2025-05-16 11:10:43 +02:00, TwinCAT.Ads.Server.AmsServerImplBase    , "OnReceiveAmsCommands: TcpHeader invalid. Dump: TcpHeader Flags: 20490, DataSize: 16888945"
2025-05-16 11:10:43 +02:00, TwinCAT.Ads.Server.AmsServerImplBase    , "OnReceiveAmsCommands: TcpHeader indicates more than '16888945' bytes of data! Fatal Error."
 2025-05-16 11:10:43 +02:00, TwinCAT.Ads.Server.AmsServerImplBase    , "AmsServerImplBase(ServerAddress:10.80.113.180.1.1:27002,Hint:AmsConnectResponse_ControllerAdsServer_27002: Observer Finished"
2025-05-16 11:10:43 +02:00, TwinCAT.Ads.Server.AmsServerImplBase    , "Finishing AmsCommands receiving scheduler"
2025-05-16 11:10:43 +02:00, TwinCAT.Ads.Server.AmsServerImplBase    , "AmsServer disconnected. Port 'ControllerAdsServer' (27002) received 46200 bytes!"

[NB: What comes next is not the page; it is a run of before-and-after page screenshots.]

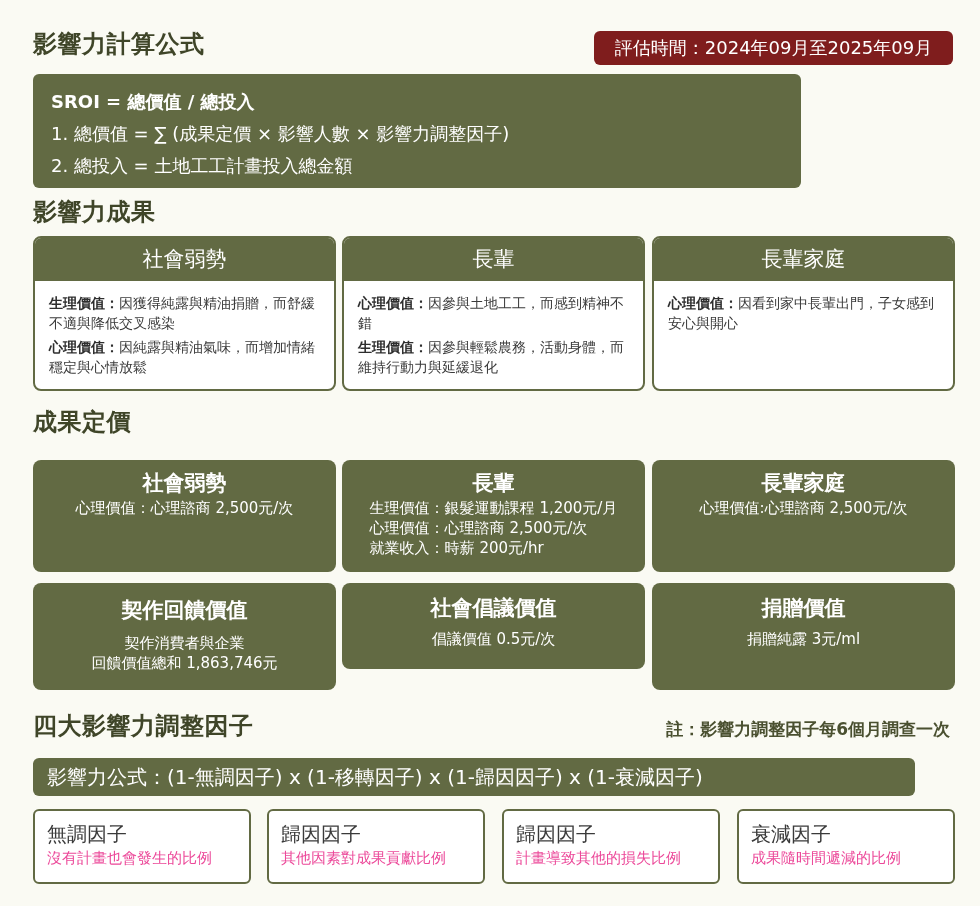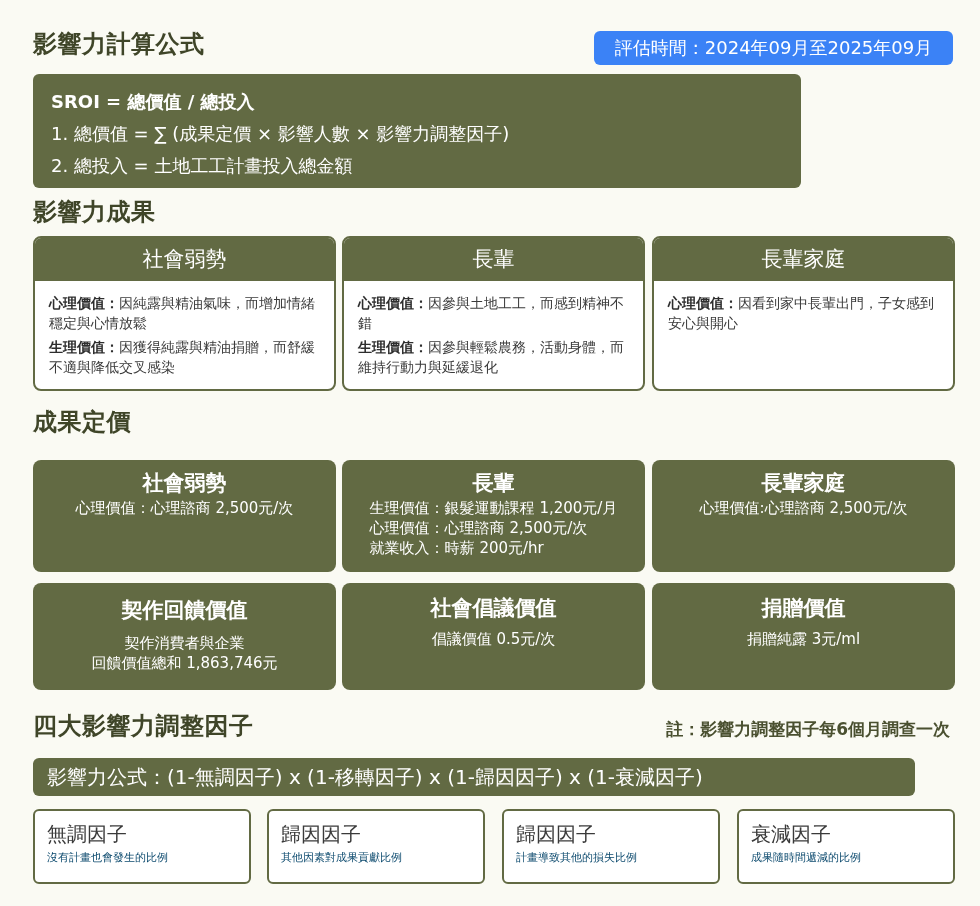"評估時間：2024年09月至2025年09月" .period-badge { background: #3b82f6 -> #7f1d1d }
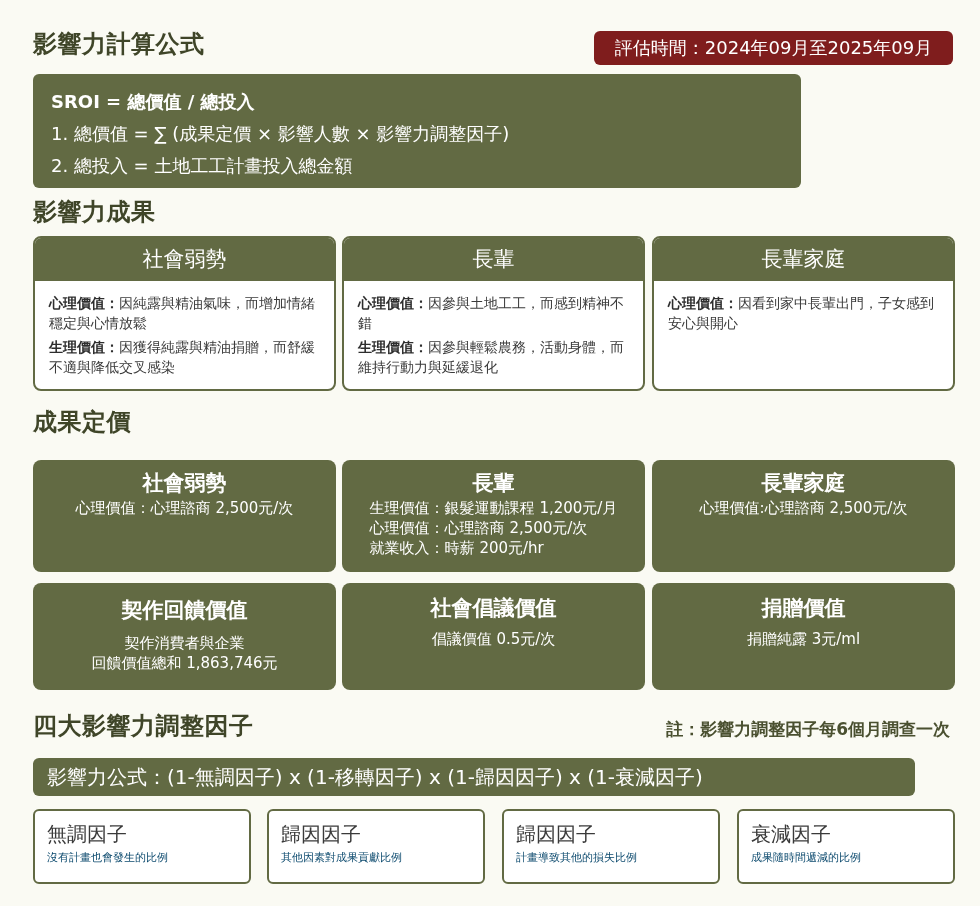"心理價值：因純露與精油氣味，而增加情緒穩定與心情放鬆" div.para { order: before "生理價值：因獲得純露與精油捐贈，而舒緩不適與降低交叉感染" -> after "生理價值：因獲得純露與精油捐贈，而舒緩不適與降低交叉感染" }
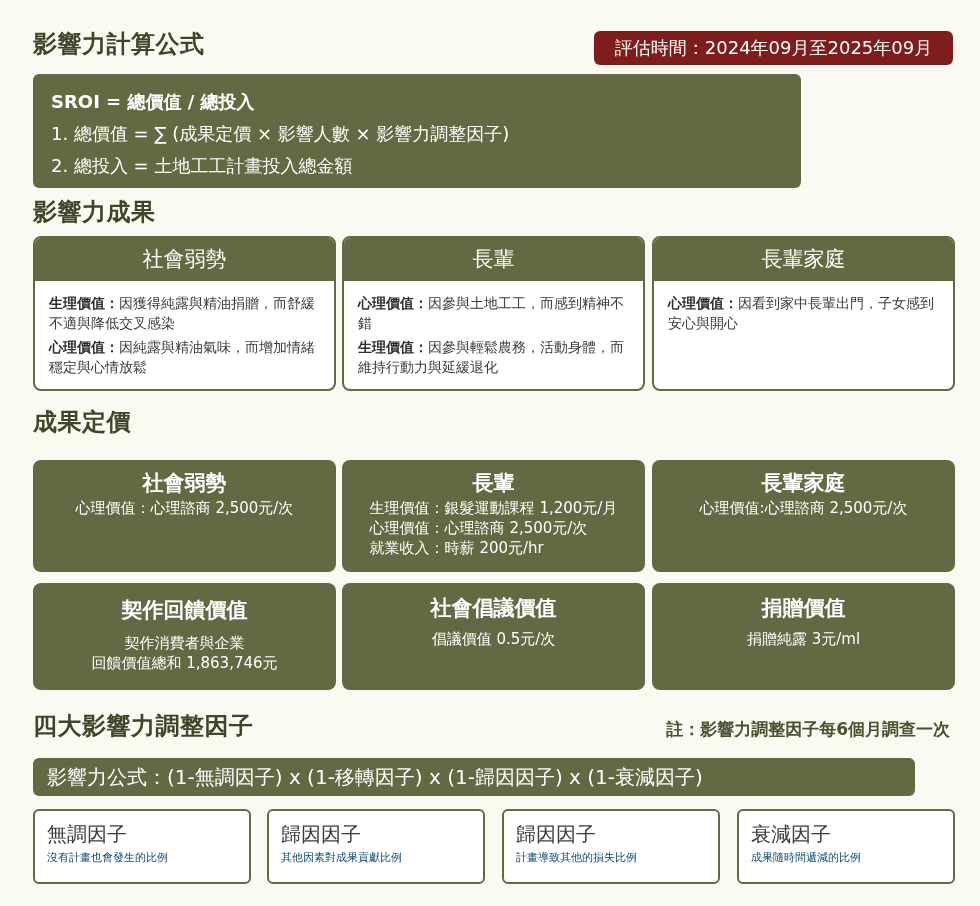"社會倡議價值" div.abs { height: 107px -> 86px }
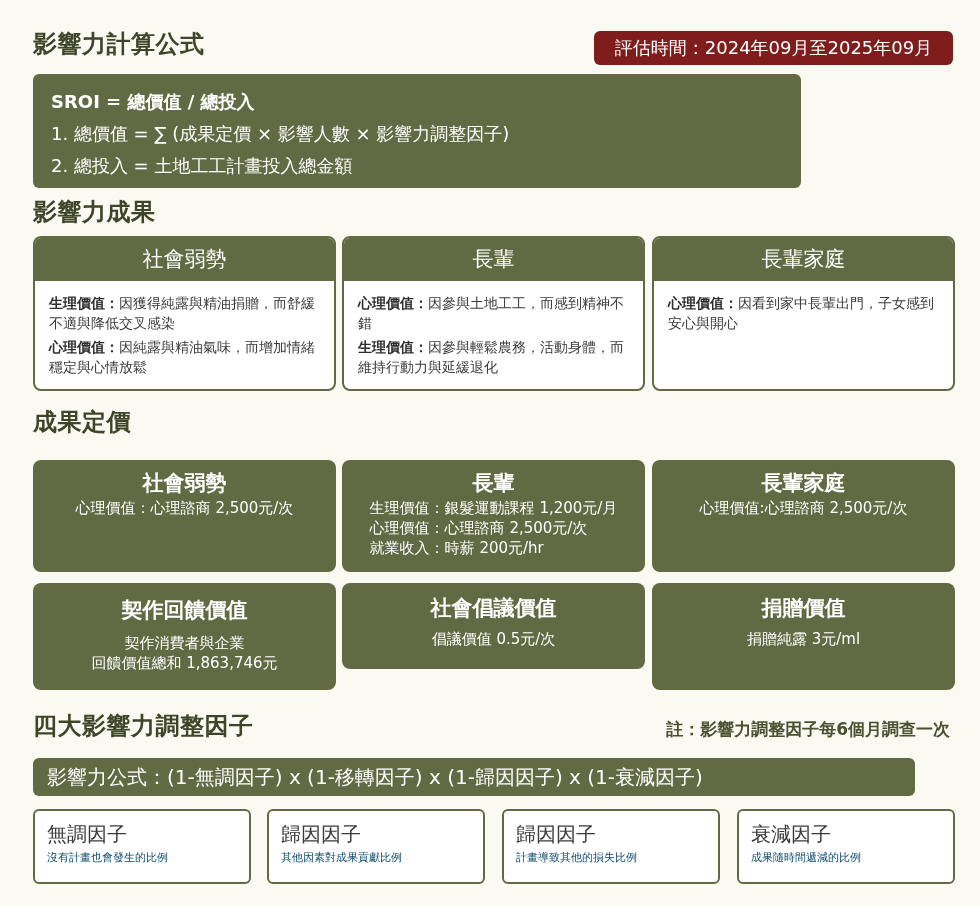"沒有計畫也會發生的比例" .factor-card .fdesc { color: #0c4a6e -> #ec4899; font-size: 11px -> 15px }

The OnReceive will after the first call start to return empty byte array, could it be that it interpret the empty array wrong?

        byte[] data = [];
        return ResultReadBytes.CreateSuccess(data, invokeId);

log20250516_verbose.txt

Regarding the second point: I am looking into detecting if the server instance is broken and then reconnecting. Preferably using the "ServerConnectionStateChanged " but that does not seem to be called. Is this something similar to what you are doing? If not could a server instance restart be considered instead of just silently failing?

vvoldsund avatar May 16 '25 11:05 vvoldsund

The OnReceive will after the first call start to return empty byte array, could it be that it interpret the empty array wrong?

        byte[] data = [];
        return ResultReadBytes.CreateSuccess(data, invokeId);

Where do you see this? Actually I cannot follow you ...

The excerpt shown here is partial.